There can be no cure for the world's ills and no abatement of the world's discontents until faith and the rule of everlasting principle are again restored and made supreme in the life of men and of nations. These millions of man-made gods, these myriads of personal idols, must be broken up and destroyed, and the heart and mind of man brought back to a comprehension of the real meaning of faith and its place in life. This cannot be done by exhortation or by preaching alone. It must be done also by teaching; careful, systematic, rational teaching, that will show in a simple language which the uninstructed can understand what are the essentials of a permanent and lofty morality, of a stable and just social order, and of a secure and sublime religious faith.
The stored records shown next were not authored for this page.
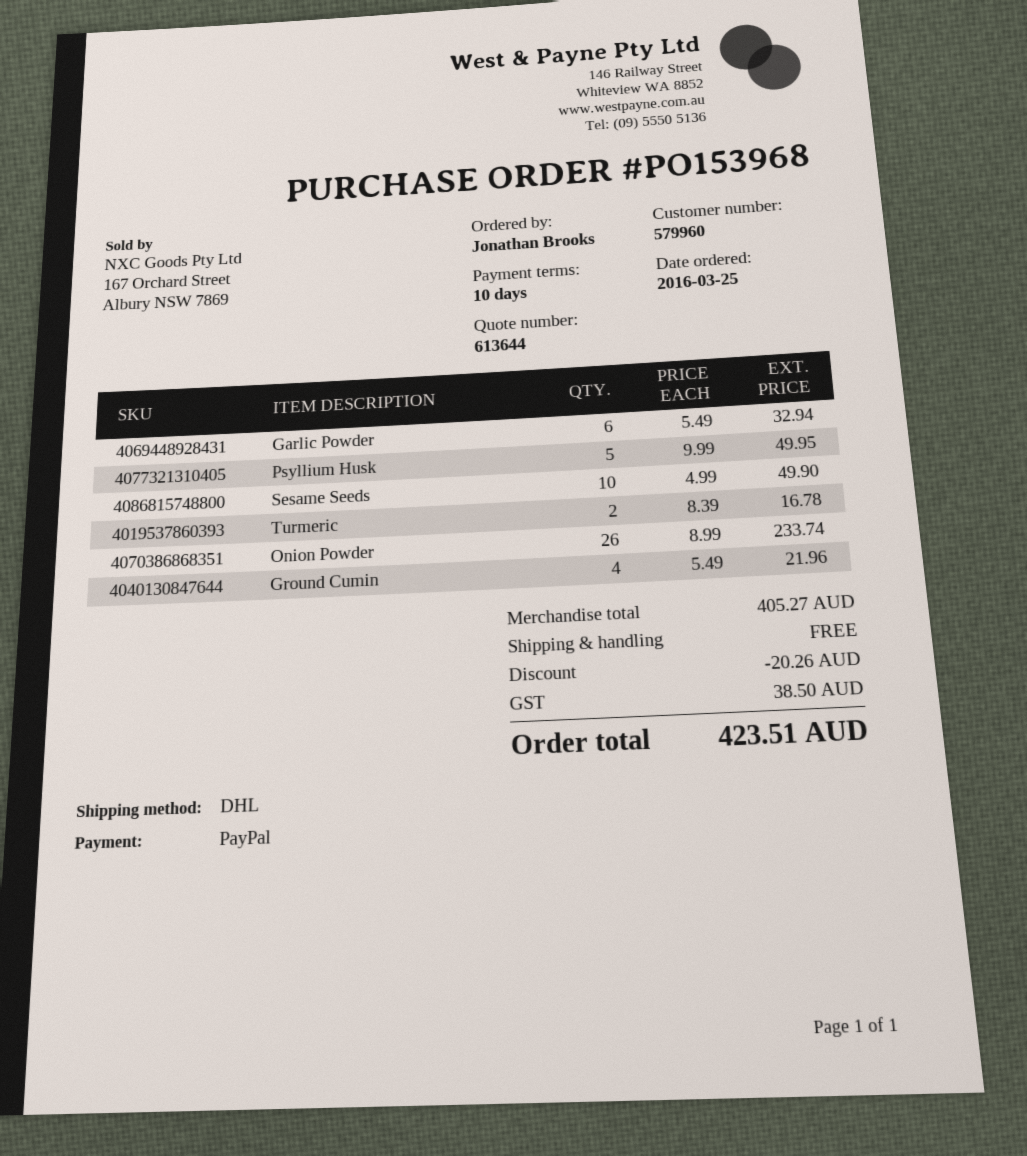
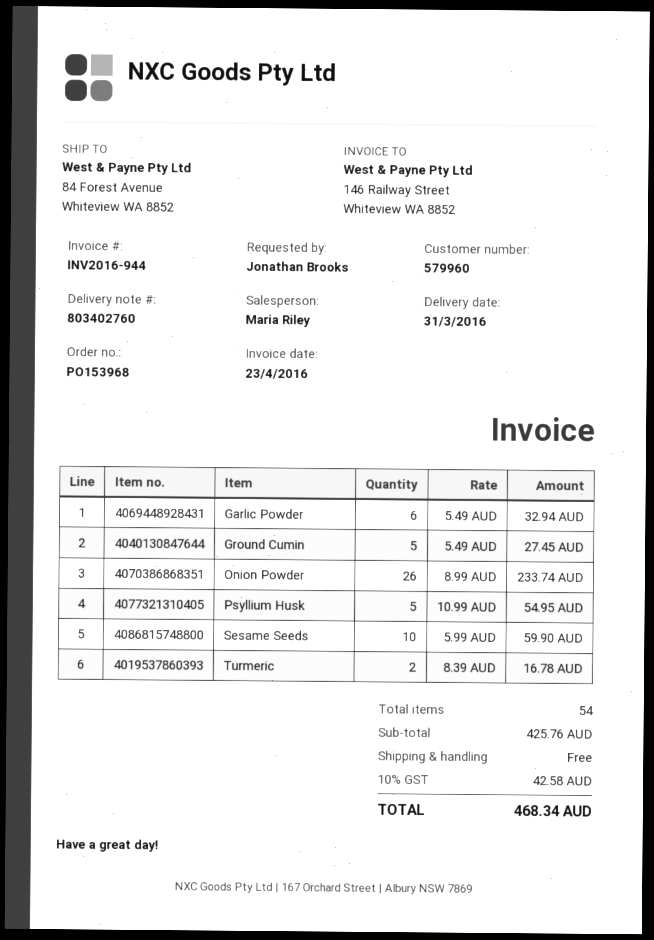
Psyllium Husk: 5 x 9.99 = 49.95 -> 5 x 10.99 = 54.95
Sesame Seeds: 10 x 4.99 = 49.90 -> 10 x 5.99 = 59.90
Ground Cumin: 4 x 5.49 = 21.96 -> 5 x 5.49 = 27.45
subtotal: 405.27 -> 425.76
discount: 20.26 -> none
tax: 38.50 -> 42.58
total: 423.51 -> 468.34

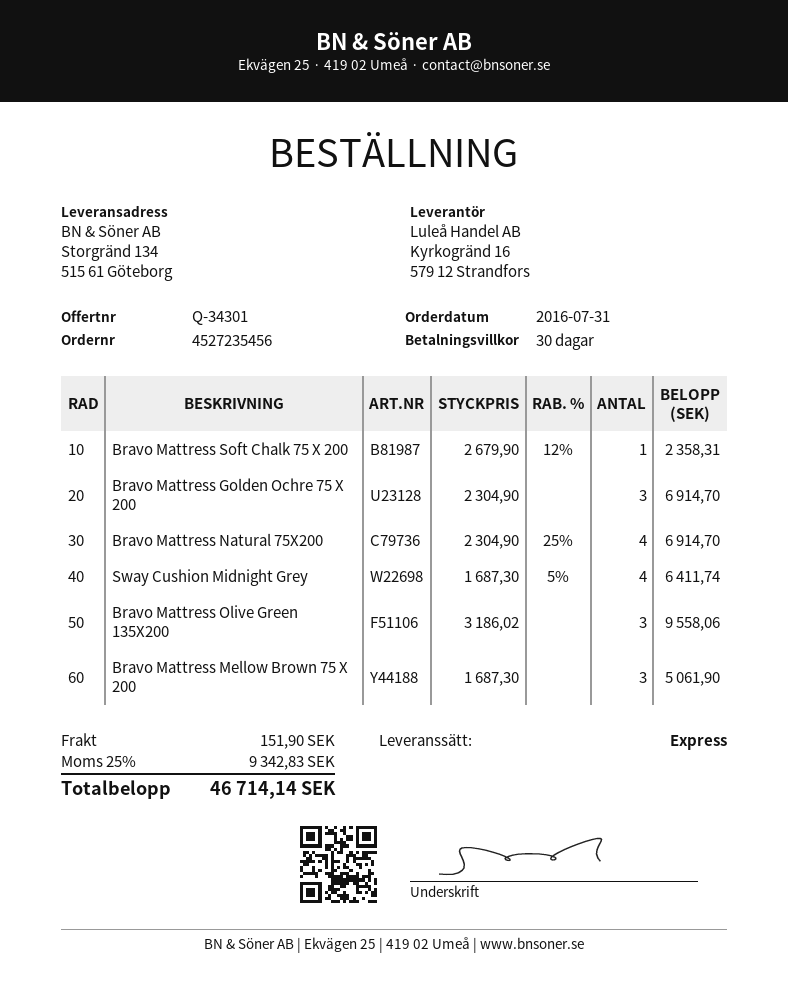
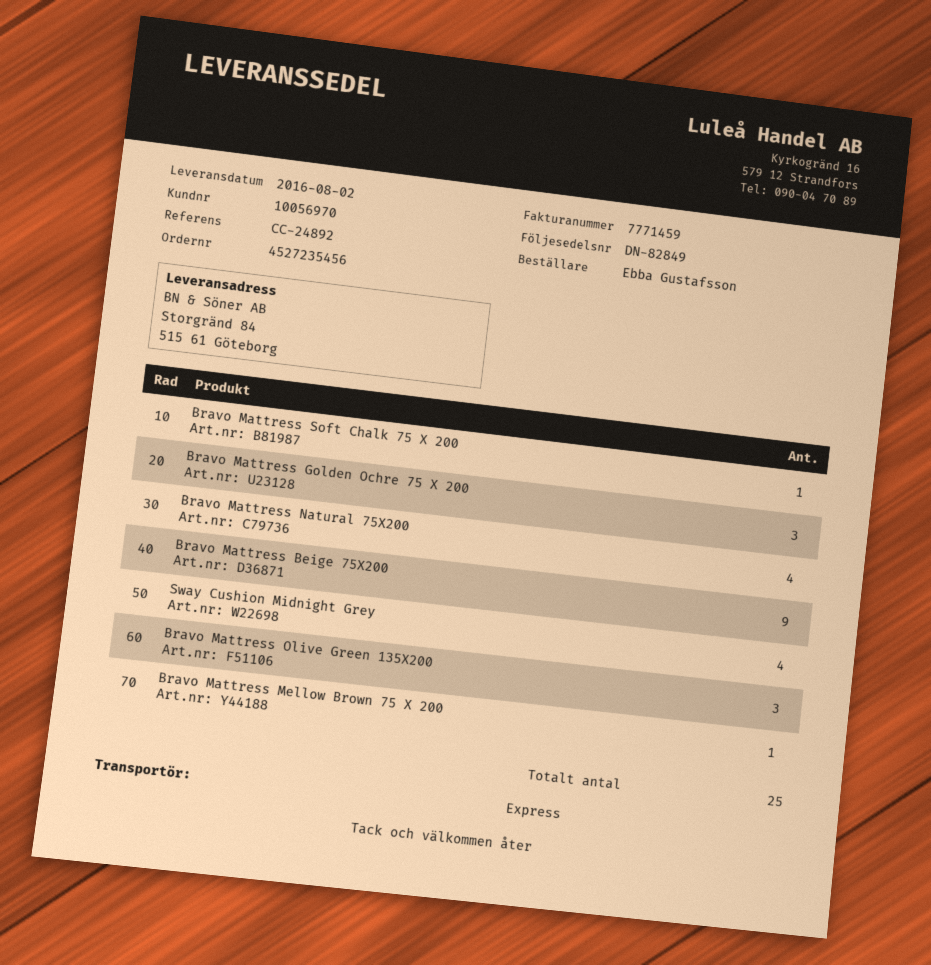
ship to: Storgränd 134, 515 61 Göteborg -> Storgränd 84, 515 61 Göteborg
Bravo Mattress Mellow Brown 75 X 200: 3 -> 1
Bravo Mattress Beige 75X200: none -> 9

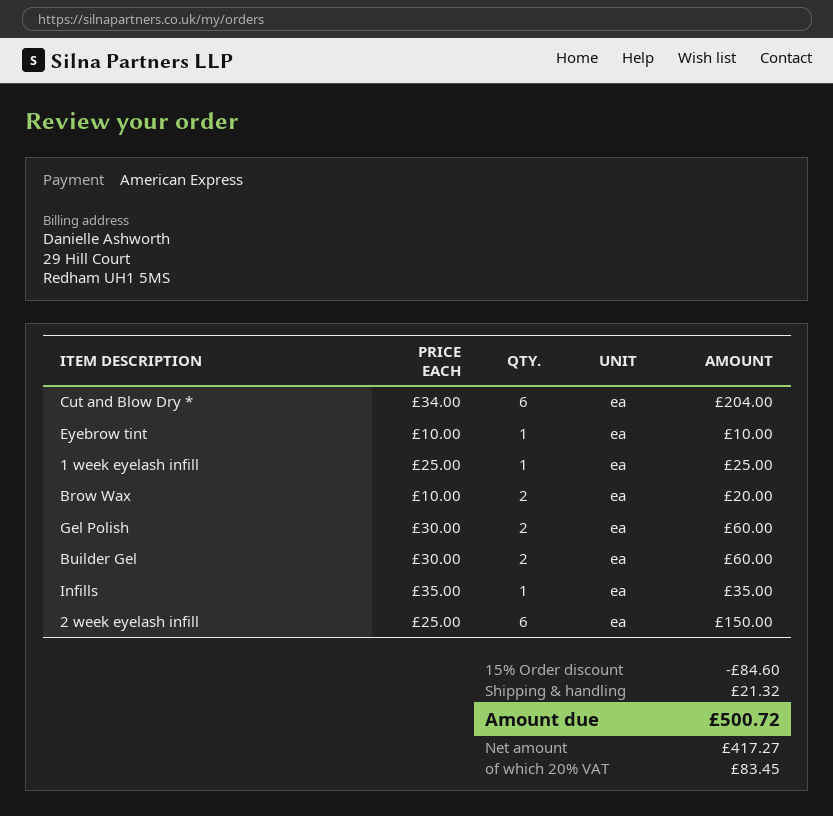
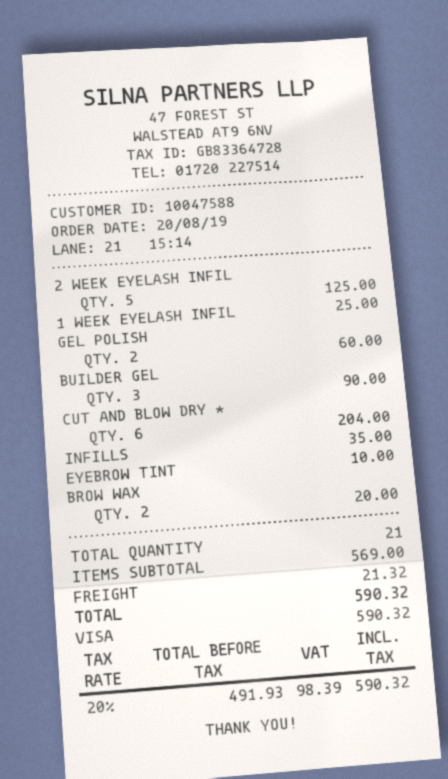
payment method: American Express -> Visa
Builder Gel: 2 for 60.00 -> 3 for 90.00
2 week eyelash infill: 6 for 150.00 -> 5 for 125.00
discount: 15% = 84.60 -> none
net: 417.27 -> 491.93
tax: 20% = 83.45 -> 20% = 98.39
total: 500.72 -> 590.32

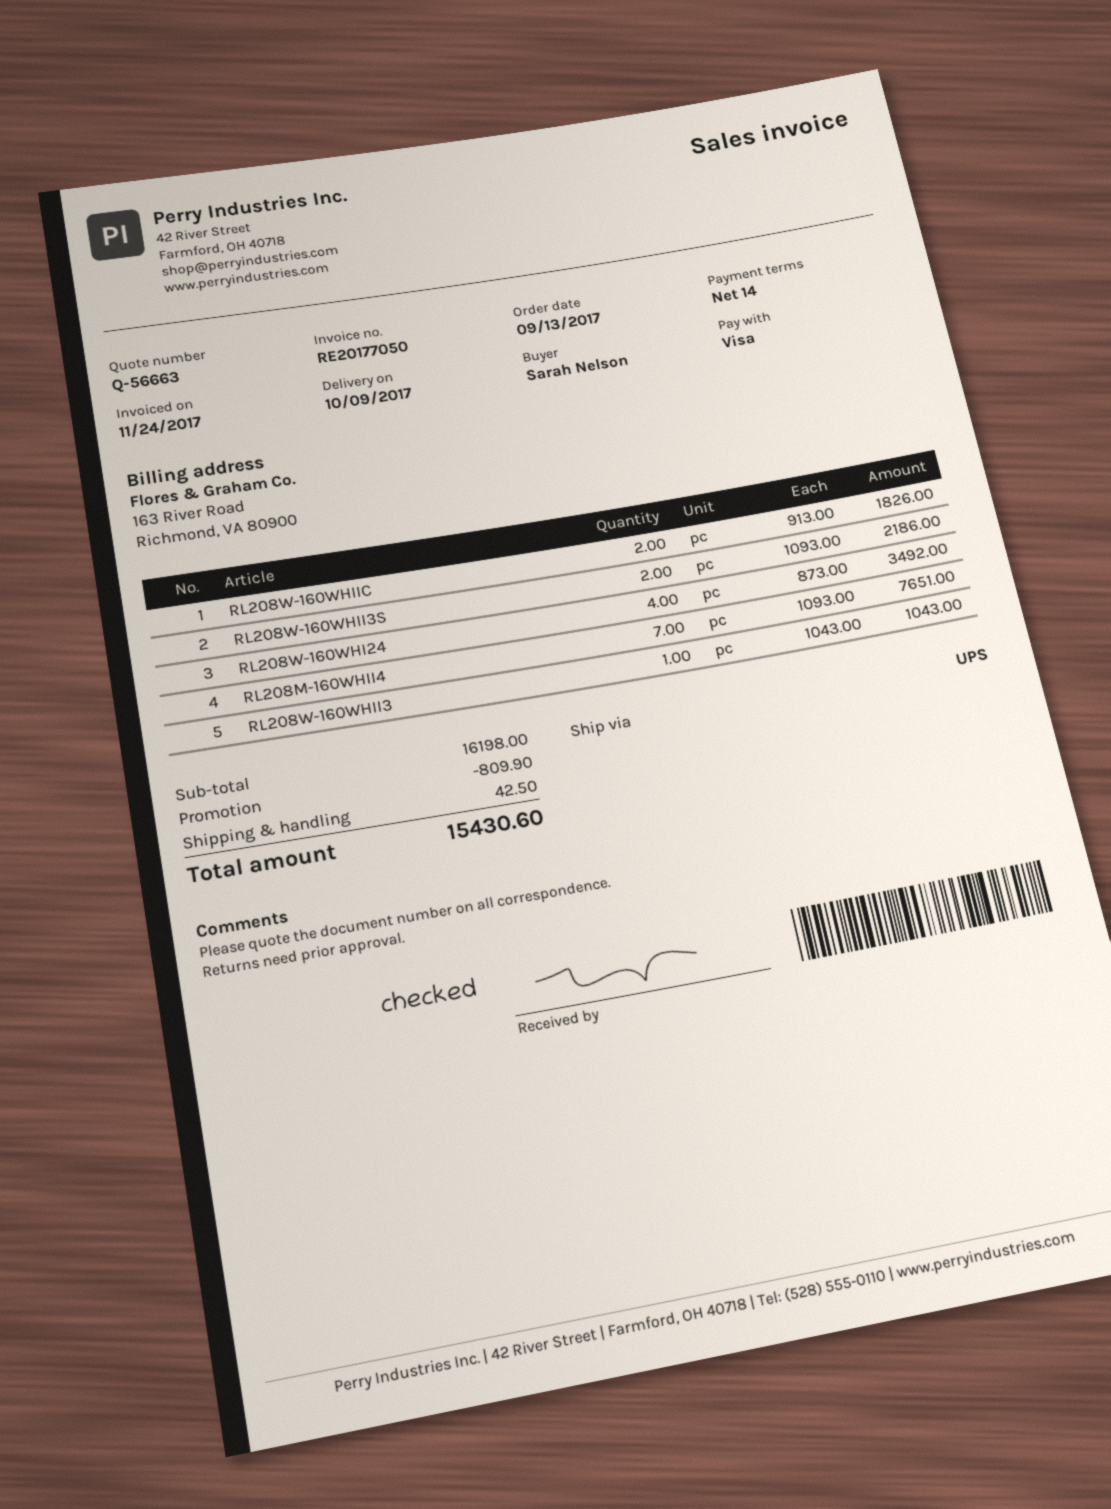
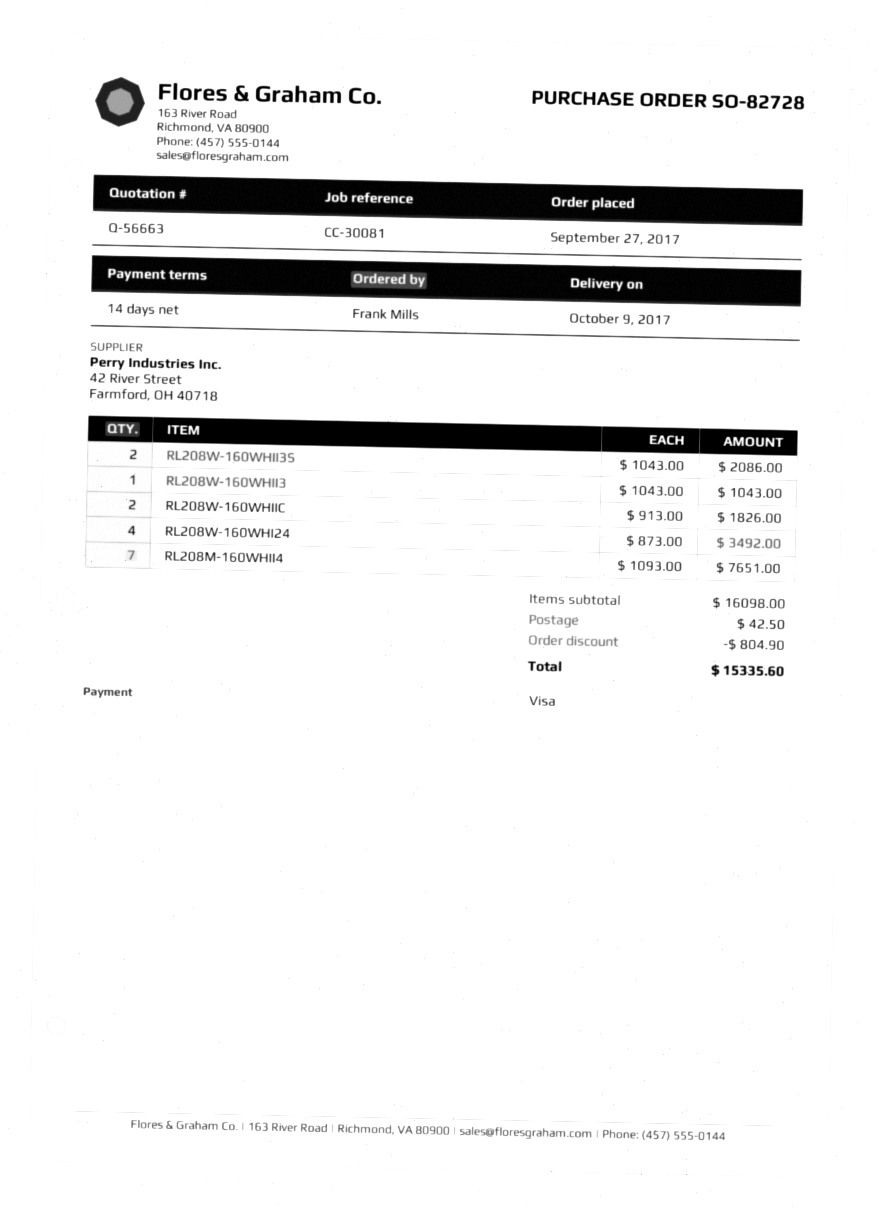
order date: 2017-09-13 -> 2017-09-27
ordered by: Sarah Nelson -> Frank Mills
RL208W-160WHII3S: 2 x 1093.00 = 2186.00 -> 2 x 1043.00 = 2086.00
subtotal: 16198.00 -> 16098.00
discount: 809.90 -> 804.90
total: 15430.60 -> 15335.60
Here we come upon the whole great problem of national education, its successes and its disappointments, its achievements and its problems yet unsolved. Education is not merely instruction far from it. It is the leading of the youth out into a comprehension of his environment, that, comprehending, he may so act and so conduct himself as to leave the world better and happier for his having lived in it. This environment is not by any means a material thing alone. It is material of course, but, in addition, it is intellectual, it is spiritual. The youth who is led to an understanding of nature and of economics and left blind and deaf to the appeals of literature, of art, of morals and of religion, has been shown but a part of that great environment which is his inheritance as a human being. The school and the college do much, but the school and the college cannot do all. Since Protestantism broke up the solidarity of the ecclesiastical organization in the western world, and since democracy made intermingling of state and church impossible, it has been necessary, if religion is to be saved for men, that the family and the church do their vital cooperative part in a national organization of educational effort. The school, the family and the church are three cooperating educational agencies, each of which has its weight of responsibility to bear. If the family be weakened in respect of its moral and spiritual basis, or if the church be neglectful of its obligation to offer systematic, continuous and convincing religious instruction to the young who are within its sphere of influence, there can be no hope for a Christian education or for the powerful perpetuation of the Christian faith in the minds and lives of the next generation and those immediately to follow. We are trustees of a great inheritance. If we abuse or neglect that trust we are responsible before Almighty God for the infinite damage that will be done in the life of individuals and of nations…. Clear thinking will distinguish between men's different associations, and it will be able to render unto Caesar the things which are Caesar's, and to render unto God the things which are God's.”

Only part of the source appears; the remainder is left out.